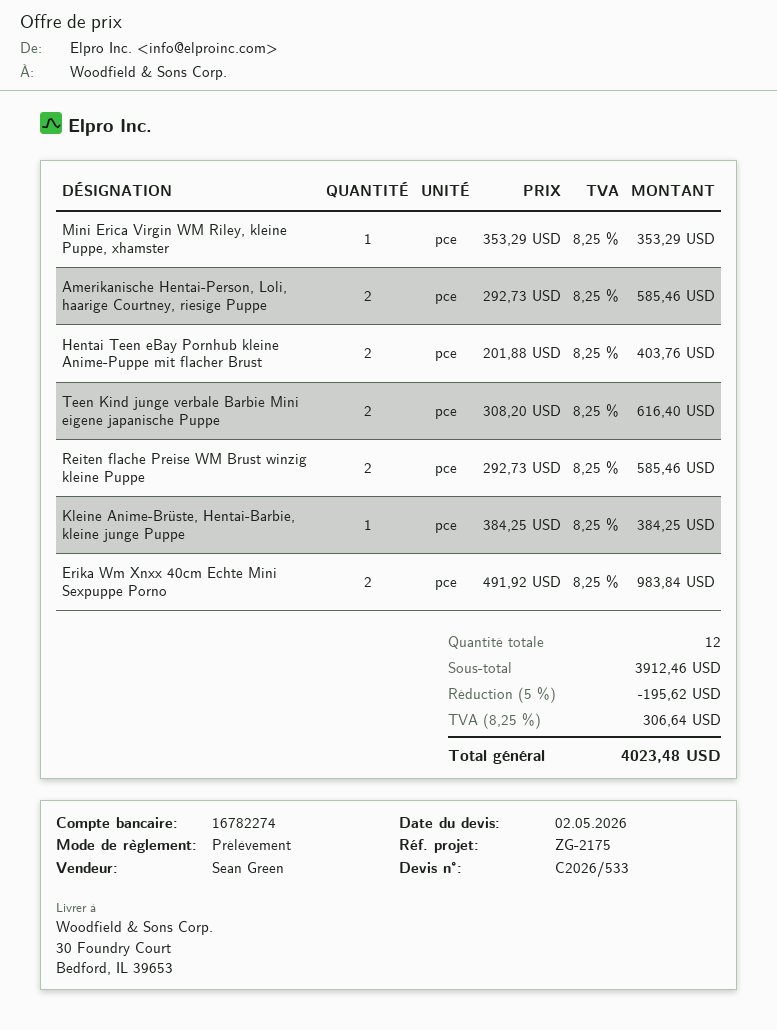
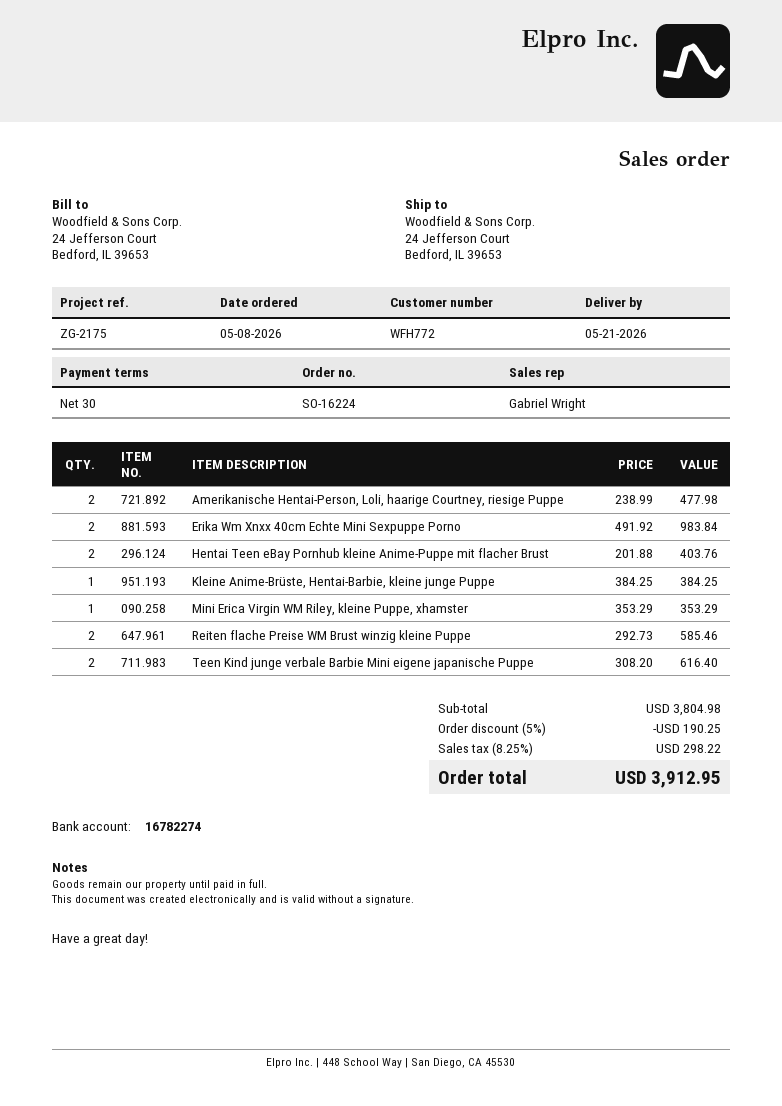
sales rep: Sean Green -> Gabriel Wright
ship to: 30 Foundry Court, Bedford, IL 39653 -> 24 Jefferson Court, Bedford, IL 39653
Amerikanische Hentai-Person, Loli, haarige Courtney, riesige Puppe: 2 x 292.73 = 585.46 -> 2 x 238.99 = 477.98
subtotal: 3912.46 -> 3804.98
discount: 5% = 195.62 -> 5% = 190.25
tax: 8.25% = 306.64 -> 8.25% = 298.22
total: 4023.48 -> 3912.95

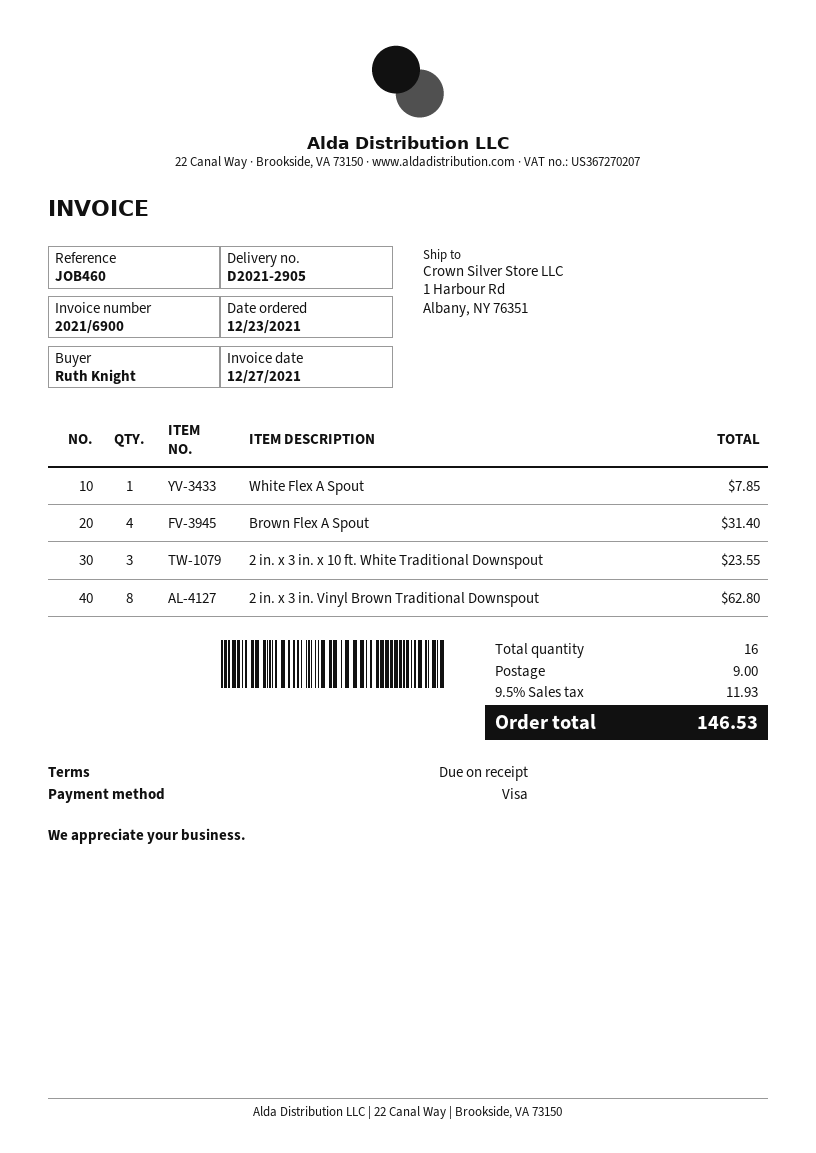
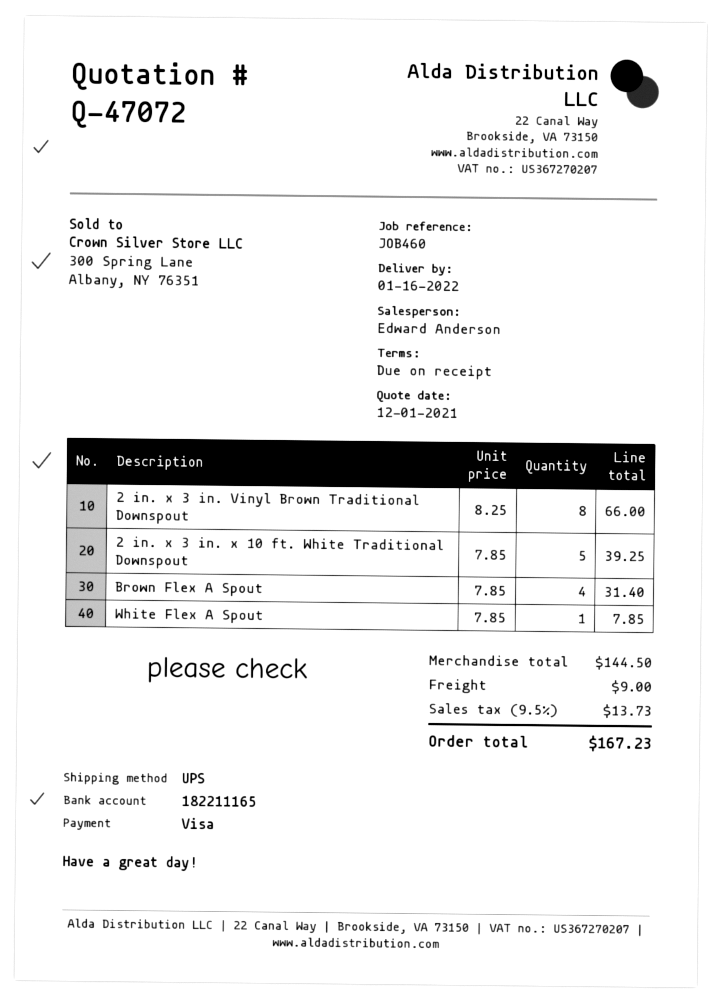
2 in. x 3 in. x 10 ft. White Traditional Downspout: 3 for 23.55 -> 5 for 39.25
2 in. x 3 in. Vinyl Brown Traditional Downspout: 8 for 62.80 -> 8 for 66.00
tax: 9.5% = 11.93 -> 9.5% = 13.73
total: 146.53 -> 167.23

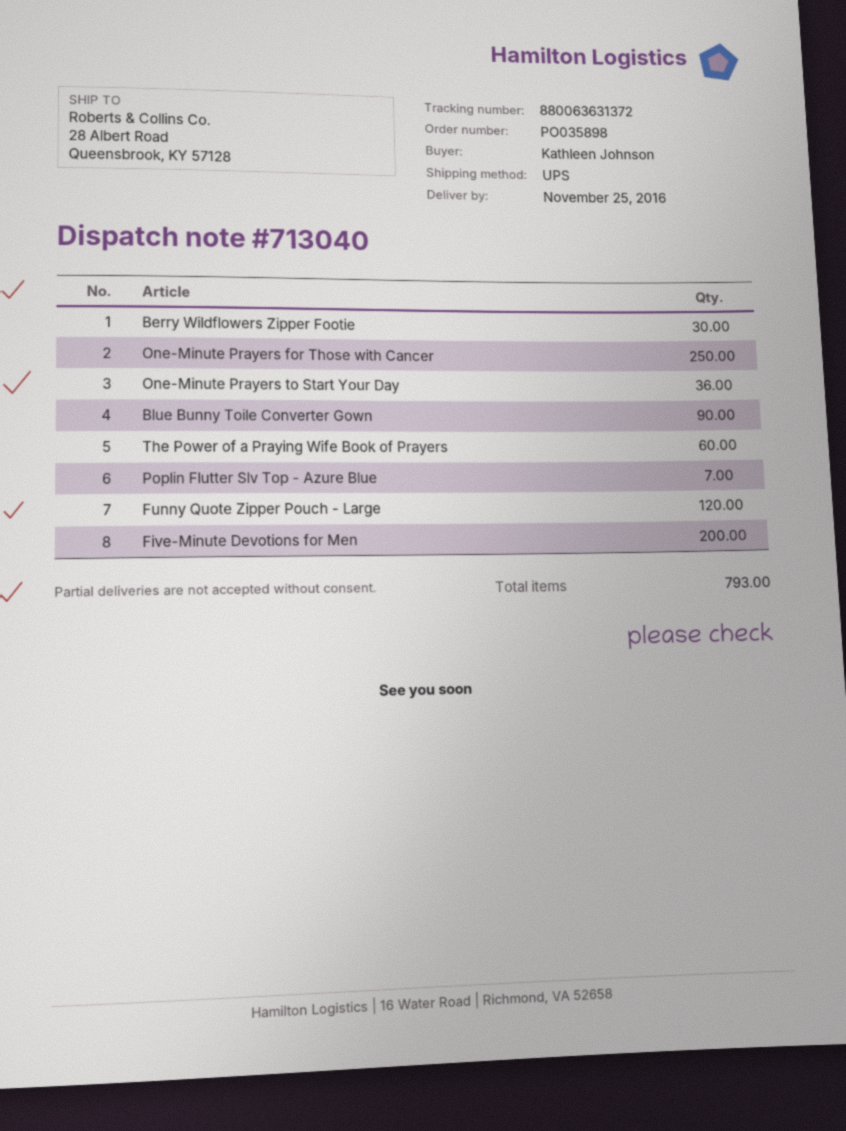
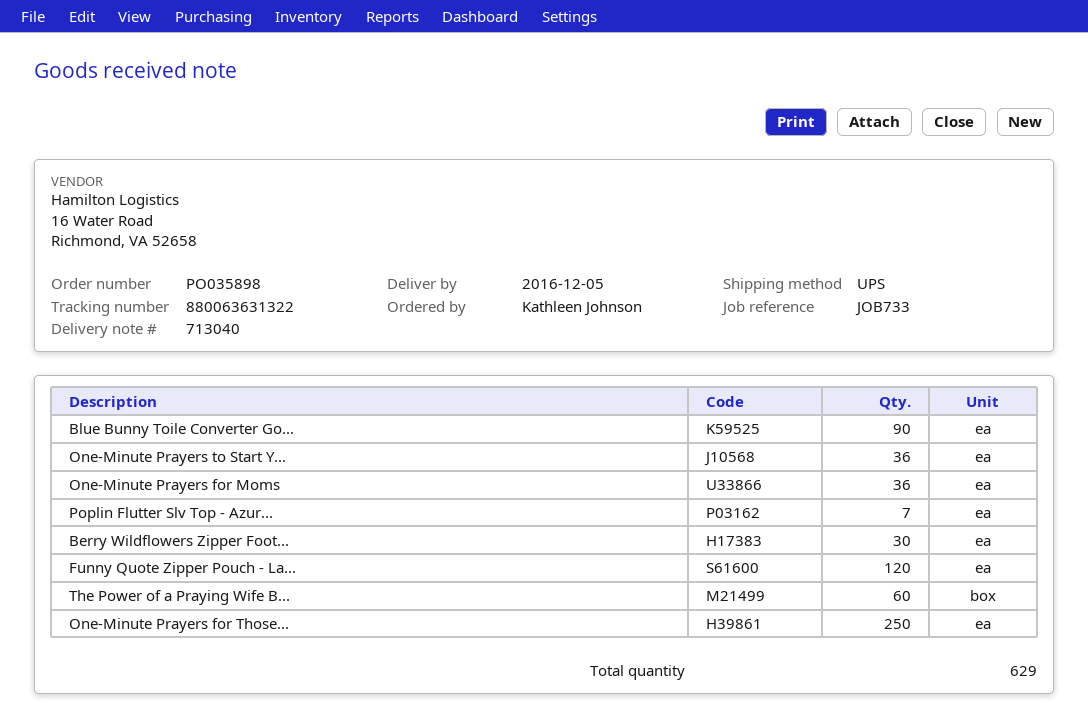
delivery date: 2016-11-25 -> 2016-12-05
tracking number: 880063631372 -> 880063631322
Five-Minute Devotions for Men: 200 -> none
One-Minute Prayers for Moms: none -> 36
total quantity: 793 -> 629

------------------------------------------------------------

# [REQUIRED WORK]
Leave the images behind and write out every entry exactly.

# [EXERCISE OUTPUT]
sales rep: Sean Green -> Gabriel Wright
ship to: 30 Foundry Court, Bedford, IL 39653 -> 24 Jefferson Court, Bedford, IL 39653
Amerikanische Hentai-Person, Loli, haarige Courtney, riesige Puppe: 2 x 292.73 = 585.46 -> 2 x 238.99 = 477.98
subtotal: 3912.46 -> 3804.98
discount: 5% = 195.62 -> 5% = 190.25
tax: 8.25% = 306.64 -> 8.25% = 298.22
total: 4023.48 -> 3912.95

2 in. x 3 in. x 10 ft. White Traditional Downspout: 3 for 23.55 -> 5 for 39.25
2 in. x 3 in. Vinyl Brown Traditional Downspout: 8 for 62.80 -> 8 for 66.00
tax: 9.5% = 11.93 -> 9.5% = 13.73
total: 146.53 -> 167.23

delivery date: 2016-11-25 -> 2016-12-05
tracking number: 880063631372 -> 880063631322
Five-Minute Devotions for Men: 200 -> none
One-Minute Prayers for Moms: none -> 36
total quantity: 793 -> 629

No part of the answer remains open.